Re: Is continuum completely filled up?

On Feb 12, 1:10 pm, "toshiaki" <fara...@xxxxxxxxx> wrote:
"Randy Poe" <poespam-t...@xxxxxxxxx> wrote in message

news:1171210459.553315.248210@xxxxxxxxxxxxxxxxxxxxxxxxxxxxxxx

When we deal with infinite numbers, some of them are not different,

No, this is not true. If you have two reals x and y which are
not equal, then they differ in some finite position. The reason
for this is that "differ" means that |x-y| is a real number,
which means it has a nonzero digit in some finite position.

You say that if x is not equal to pai,

By the way, the spelling is "pi".

In Japan the spelling "pi" likely cause us to make different
pronounciation.

|pai - x| =\= 0.

Yes.

But when we examine
a number 3.1415...., we cannot decide whether this is pai or not,

If it is not pi, it differs in some finite position. We
can decide by finding that digit, either through logic
or calculation.

The candidates of this finite position exist infinitely. Decimals are not
clearly decided, until its all digits are shown.

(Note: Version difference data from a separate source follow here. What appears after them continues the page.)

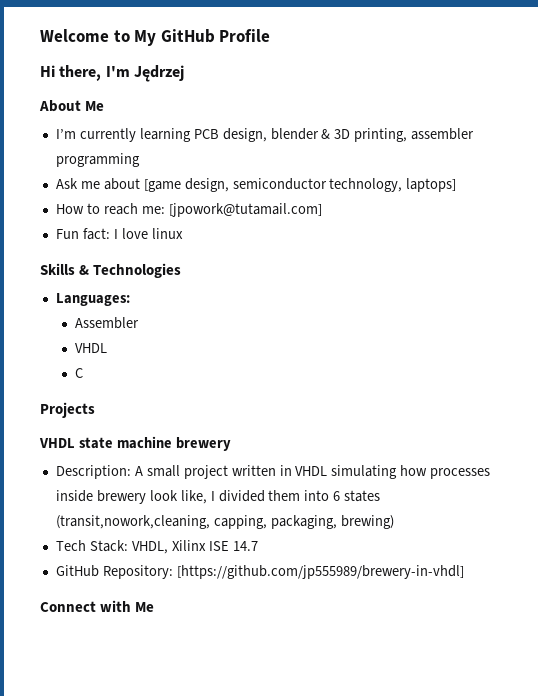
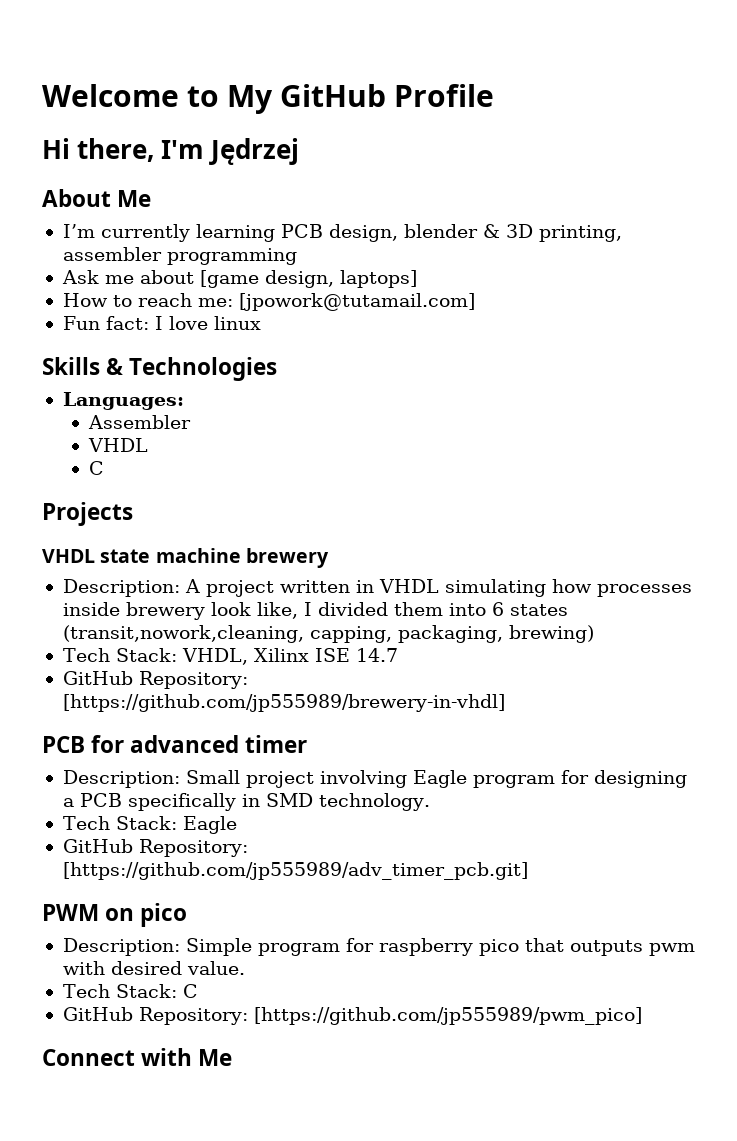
- Ask me about [game design, semiconductor technology, laptops]
+ Ask me about [game design, laptops]
- Description: A small project written in VHDL simulating how processes inside brewery look like, I divided them into 6 states (transit,nowork,cleaning, capping, packaging, brewing)
+ Description: A project written in VHDL simulating how processes inside brewery look like, I divided them into 6 states (transit,nowork,cleaning, capping, packaging, brewing)
+ PCB for advanced timer
+ Description: Small project involving Eagle program for designing a PCB specifically in SMD technology.
+ Tech Stack: Eagle
+ GitHub Repository: [https://github.com/jp555989/adv_timer_pcb.git]
+ PWM on pico
+ Description: Simple program for raspberry pico that outputs pwm with desired value.
+ Tech Stack: C
+ GitHub Repository: [https://github.com/jp555989/pwm_pico]

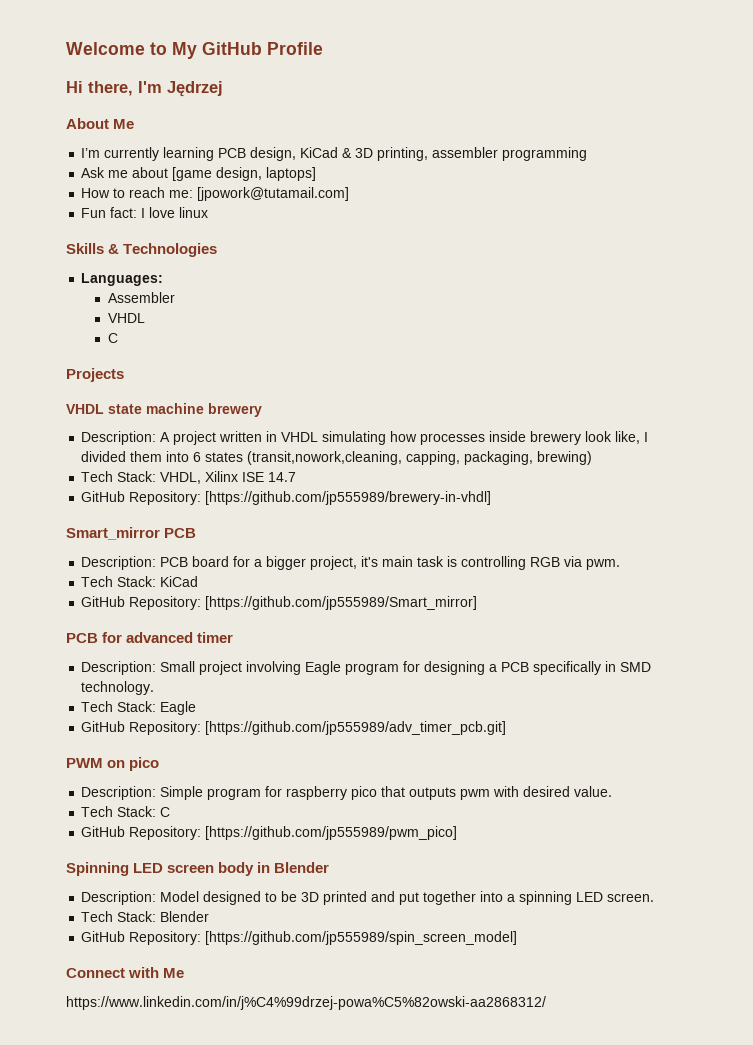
- I’m currently learning PCB design, blender & 3D printing, assembler programming
+ I’m currently learning PCB design, KiCad & 3D printing, assembler programming
+ Smart_mirror PCB
+ Description: PCB board for a bigger project, it's main task is controlling RGB via pwm.
+ Tech Stack: KiCad
+ GitHub Repository: [https://github.com/jp555989/Smart_mirror]
+ Spinning LED screen body in Blender
+ Description: Model designed to be 3D printed and put together into a spinning LED screen.
+ Tech Stack: Blender
+ GitHub Repository: [https://github.com/jp555989/spin_screen_model]
+ https://www.linkedin.com/in/j%C4%99drzej-powa%C5%82owski-aa2868312/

This is nonsense. If x is a real number, all of its digits
are fixed.

They have no label.

The existence of the n-th digit does not depend on
knowing what that n-th digit is.

because
how much we may examine, there remain infinite unexamined.

Yes, but the place where it differs is a finite position.
You don't need to examine all the digits, only the first
one where it differs.

All digits are in finite position, if I don't misunderstand.

All digits are in finite positions.

Algorisms or explicit description is only way to describe clear objects.

Incorrect. Pi is an example known for thousands of years.
Its description is clear and unambiguous.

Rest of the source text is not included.